The present study aimed to address the empirical gap in understanding the relationship between transportation and access to healthcare facilities in the Moroccan context. Through the use of canonical correlation analysis, the study revealed a moderately significant and positive correlation between transportation and healthcare access. To the best of our knowledge, this is the first study to examine this relationship using this analytical method in the Moroccan context, with only official statistics previously reported on this topic in the 2018 National Health Strategy. Furthermore, this study serves as an important first step in assessing the variance explained by transportation in relation to healthcare access.
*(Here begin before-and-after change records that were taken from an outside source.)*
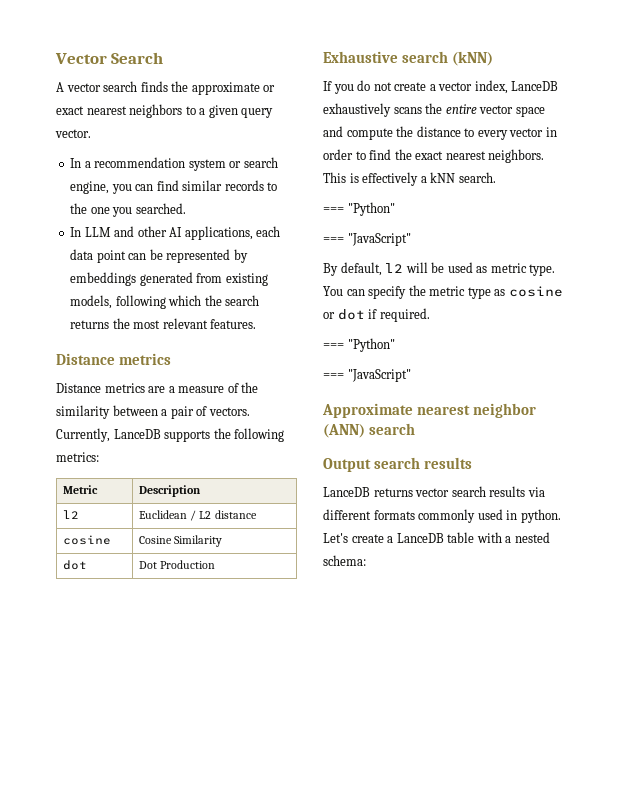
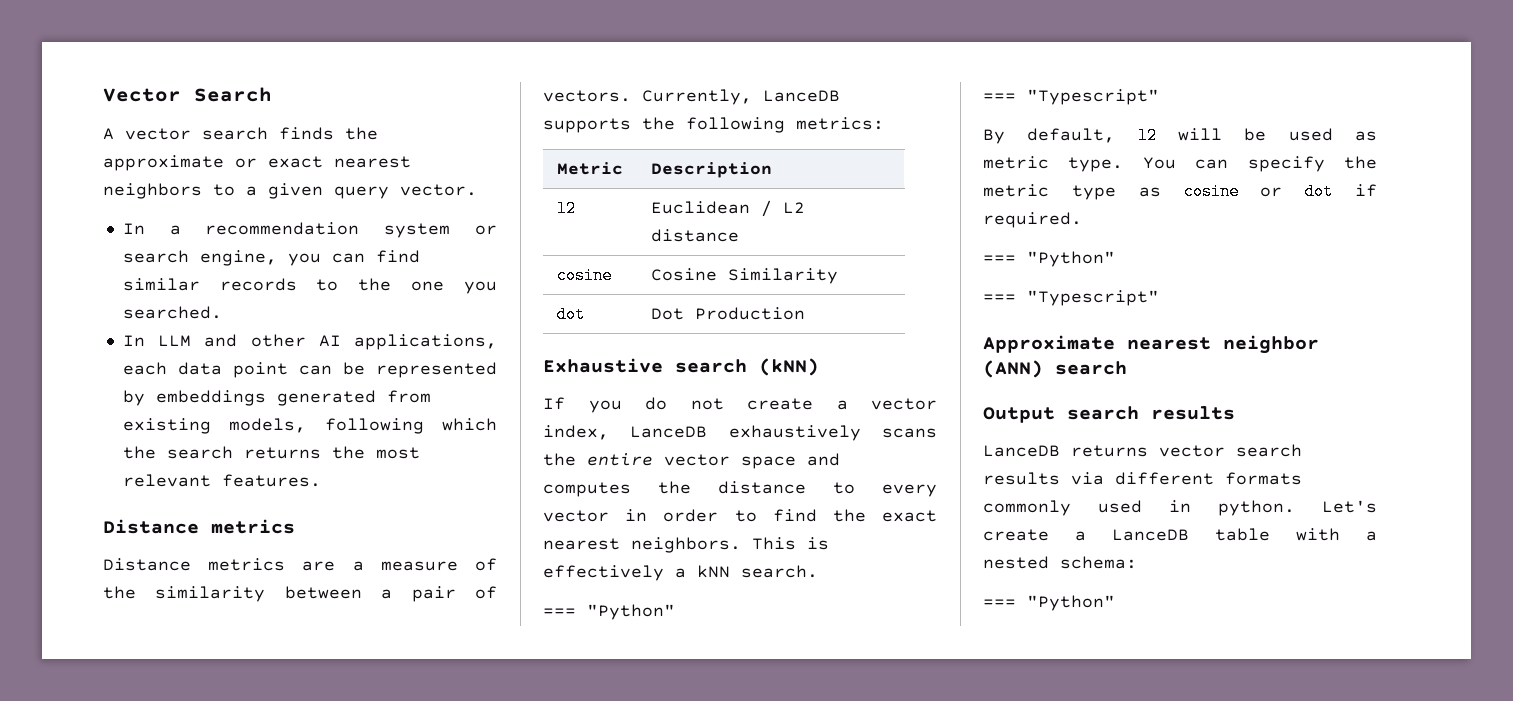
- If you do not create a vector index, LanceDB exhaustively scans the entire vector space and compute the distance to every vector in order to find the exact nearest neighbors.
+ If you do not create a vector index, LanceDB exhaustively scans the entire vector space and computes the distance to every vector in order to find the exact nearest neighbors.
  This is effectively a kNN search.
  === "Python"
- === "JavaScript"
+ === "Typescript"
  You can specify the metric type as cosine or dot if required.
  === "Python"
- === "JavaScript"
+ === "Typescript"
  Let's create a LanceDB table with a nested schema:
+ === "Python"

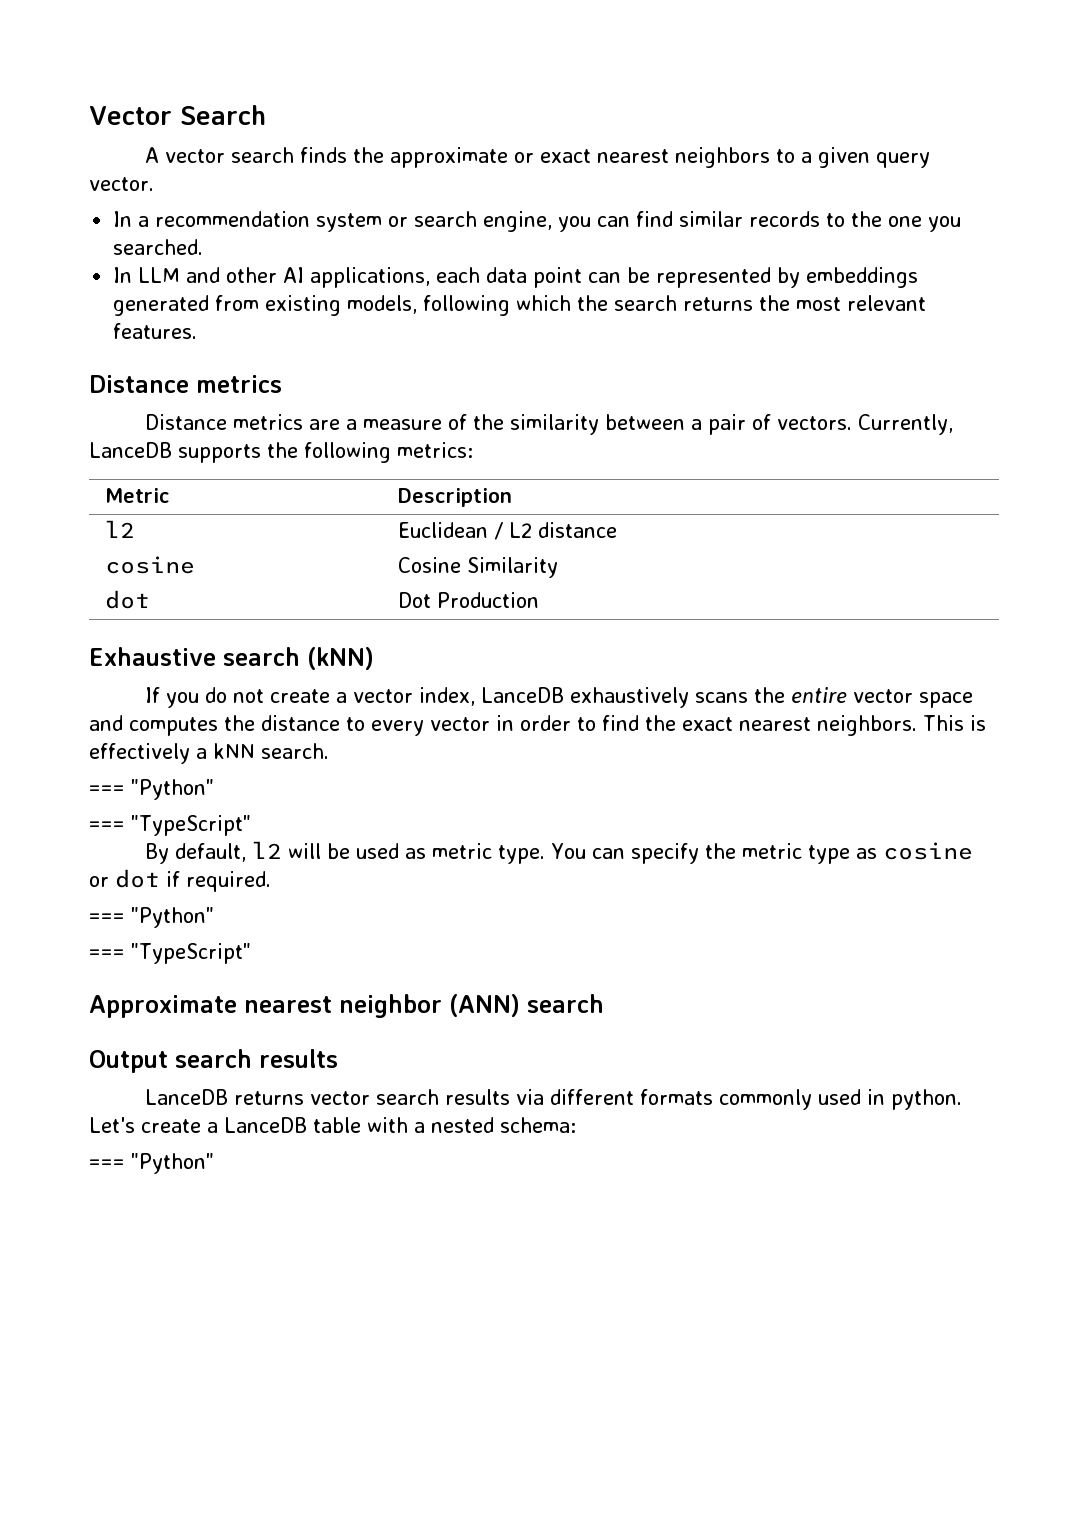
  This is effectively a kNN search.
  === "Python"
- === "Typescript"
+ === "TypeScript"
  You can specify the metric type as cosine or dot if required.
  === "Python"
- === "Typescript"
+ === "TypeScript"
The utilization of the canonical correlation method provides valuable statistical support for policymakers in transportation studies. In light of the results of this study, future research in this area is warranted. As a practical implication, it is suggested that more innovative strategies, such as Telehealth, be considered as a means to enhance access to specialized medical services among rural populations with transportation disadvantages. The implementation of e-health technology has emerged as a promising and transformative solution for outpatients across numerous African countries. This innovative strategy holds the potential to effectively address and mitigate transportation-related barriers, thereby contributing to the democratization of access to healthcare facilities. In regions where traditional healthcare infrastructure faces challenges, e-health technologies, including telemedicine and remote health monitoring, offer a promising solution and accessible alternative. By leveraging digital platforms, outpatients can remotely consult with healthcare professionals, receive medical advice, and even undergo virtual examinations. This not only diminishes the need for physical travel to healthcare facilities but also overcomes geographical constraints that may impede timely access to medical services.